• [Extracted data entries]:
Content starts

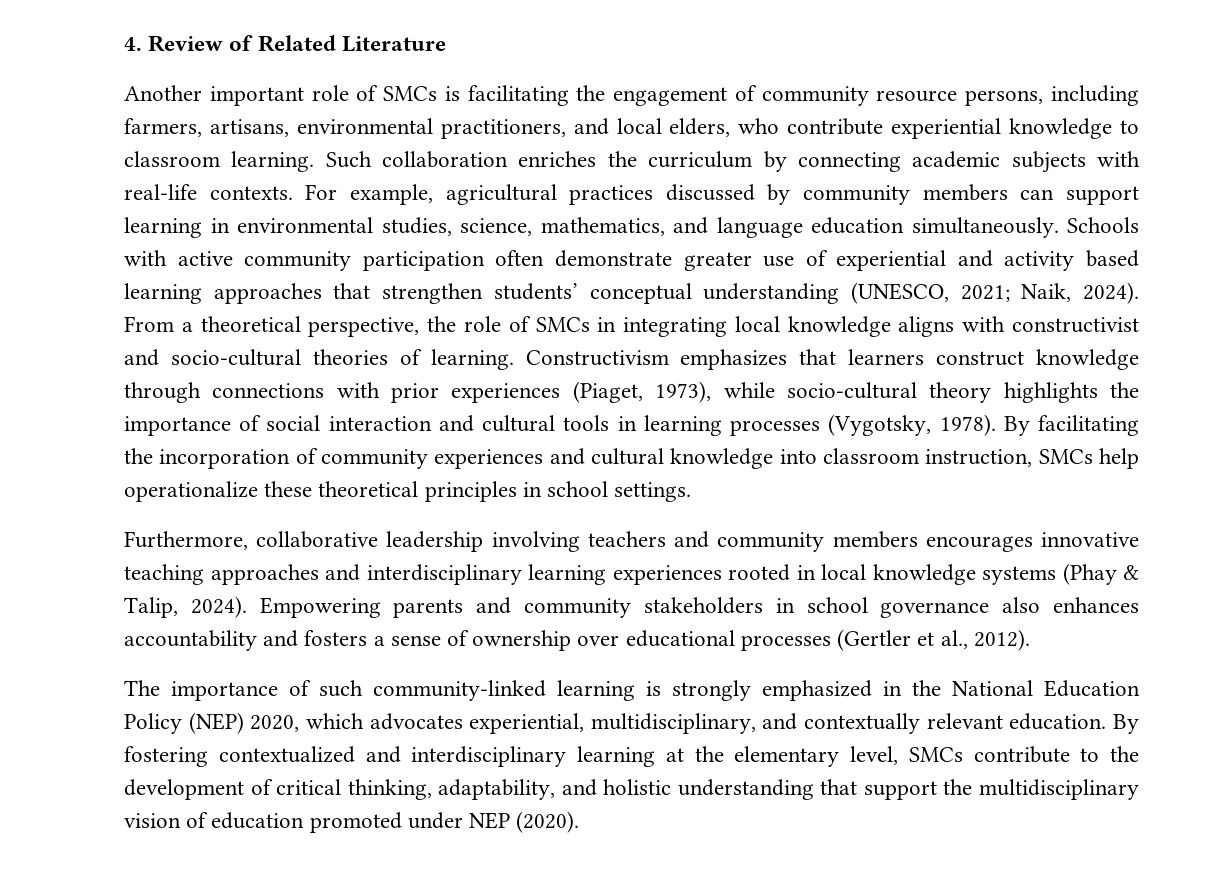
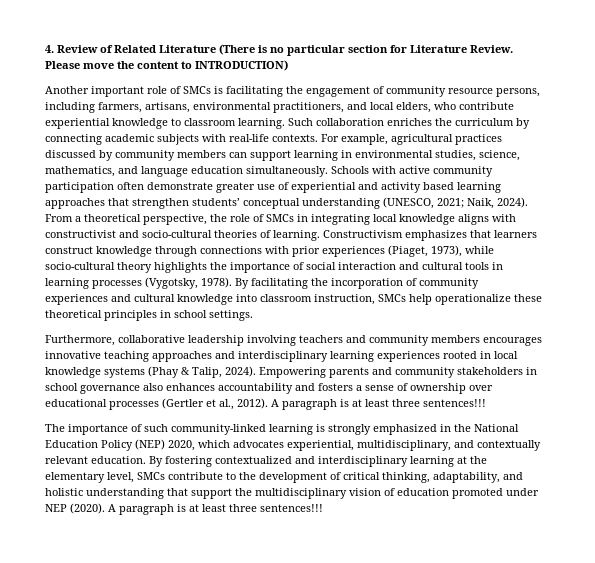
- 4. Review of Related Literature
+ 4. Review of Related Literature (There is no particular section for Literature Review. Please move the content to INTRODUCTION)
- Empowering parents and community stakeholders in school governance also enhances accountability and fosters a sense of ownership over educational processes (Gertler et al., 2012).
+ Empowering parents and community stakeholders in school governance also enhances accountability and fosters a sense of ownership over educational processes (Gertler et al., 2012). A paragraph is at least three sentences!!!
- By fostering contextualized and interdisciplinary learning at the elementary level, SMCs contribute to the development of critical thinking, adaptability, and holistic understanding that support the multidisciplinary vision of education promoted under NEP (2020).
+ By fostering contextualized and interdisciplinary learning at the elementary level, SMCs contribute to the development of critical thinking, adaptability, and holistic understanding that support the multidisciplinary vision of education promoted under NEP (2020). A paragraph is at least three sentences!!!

Content ends
Content starts

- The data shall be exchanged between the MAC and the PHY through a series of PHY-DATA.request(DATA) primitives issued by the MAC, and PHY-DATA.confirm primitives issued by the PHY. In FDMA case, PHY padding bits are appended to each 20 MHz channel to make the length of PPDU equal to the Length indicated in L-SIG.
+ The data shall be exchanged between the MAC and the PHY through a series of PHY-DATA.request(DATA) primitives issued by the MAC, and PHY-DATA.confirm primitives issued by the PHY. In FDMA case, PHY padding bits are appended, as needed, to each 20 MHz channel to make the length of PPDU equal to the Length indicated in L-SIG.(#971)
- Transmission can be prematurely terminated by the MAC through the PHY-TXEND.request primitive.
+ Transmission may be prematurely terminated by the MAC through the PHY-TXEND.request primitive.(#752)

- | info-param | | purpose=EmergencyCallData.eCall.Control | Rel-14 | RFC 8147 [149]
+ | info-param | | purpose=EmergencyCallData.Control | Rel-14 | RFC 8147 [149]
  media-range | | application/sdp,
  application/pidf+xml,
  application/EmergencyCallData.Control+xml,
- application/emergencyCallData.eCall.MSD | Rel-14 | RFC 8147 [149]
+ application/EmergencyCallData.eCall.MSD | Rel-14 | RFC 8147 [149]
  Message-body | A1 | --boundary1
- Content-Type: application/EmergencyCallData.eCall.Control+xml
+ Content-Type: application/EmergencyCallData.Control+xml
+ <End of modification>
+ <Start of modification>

Content ends

• [Activity]:
Show each line in the entries that holds the string "prematurely".

• [Exercise answer]:
- Transmission can be prematurely terminated by the MAC through the PHY-TXEND.request primitive.
+ Transmission may be prematurely terminated by the MAC through the PHY-TXEND.request primitive.(#752)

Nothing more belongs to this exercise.